### Task brief
What are the lines from the one containing "shipping: 6.28 -> 0.00" through the end of the listing below? Return them exactly, and only them.

### Available data
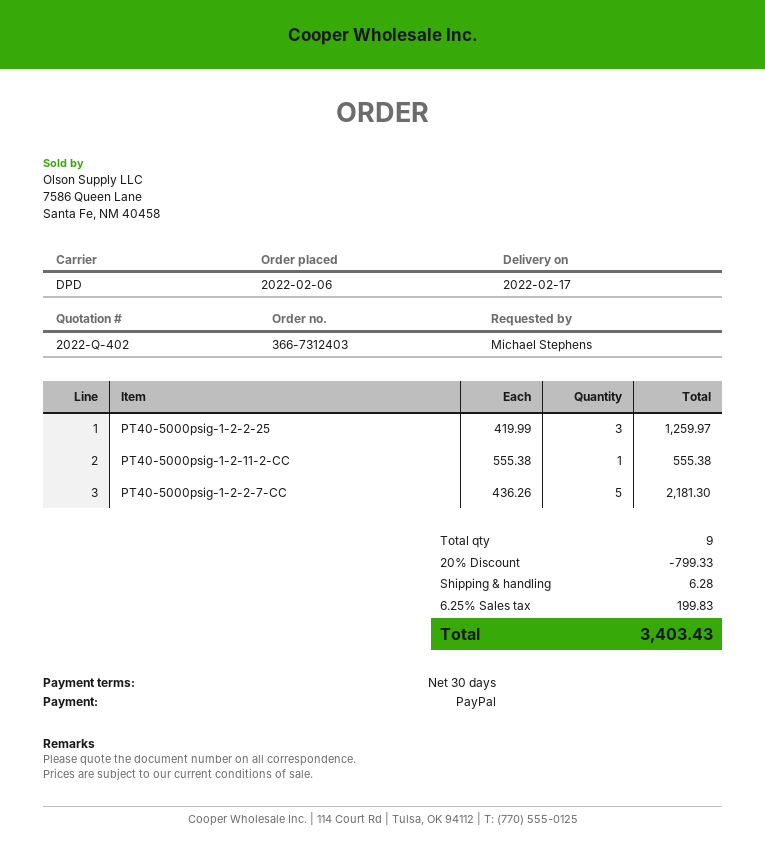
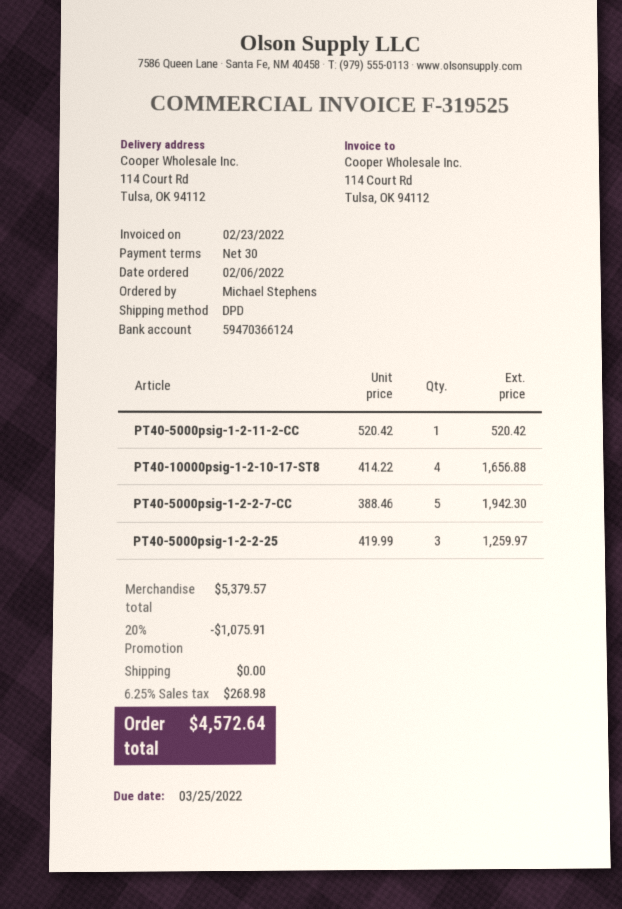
PT40-5000psig-1-2-11-2-CC: 1 x 555.38 = 555.38 -> 1 x 520.42 = 520.42
PT40-5000psig-1-2-2-7-CC: 5 x 436.26 = 2181.30 -> 5 x 388.46 = 1942.30
PT40-10000psig-1-2-10-17-ST8: none -> 4 x 414.22 = 1656.88
discount: 20% = 799.33 -> 20% = 1075.91
shipping: 6.28 -> 0.00
tax: 6.25% = 199.83 -> 6.25% = 268.98
total: 3403.43 -> 4572.64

### Written answer
shipping: 6.28 -> 0.00
tax: 6.25% = 199.83 -> 6.25% = 268.98
total: 3403.43 -> 4572.64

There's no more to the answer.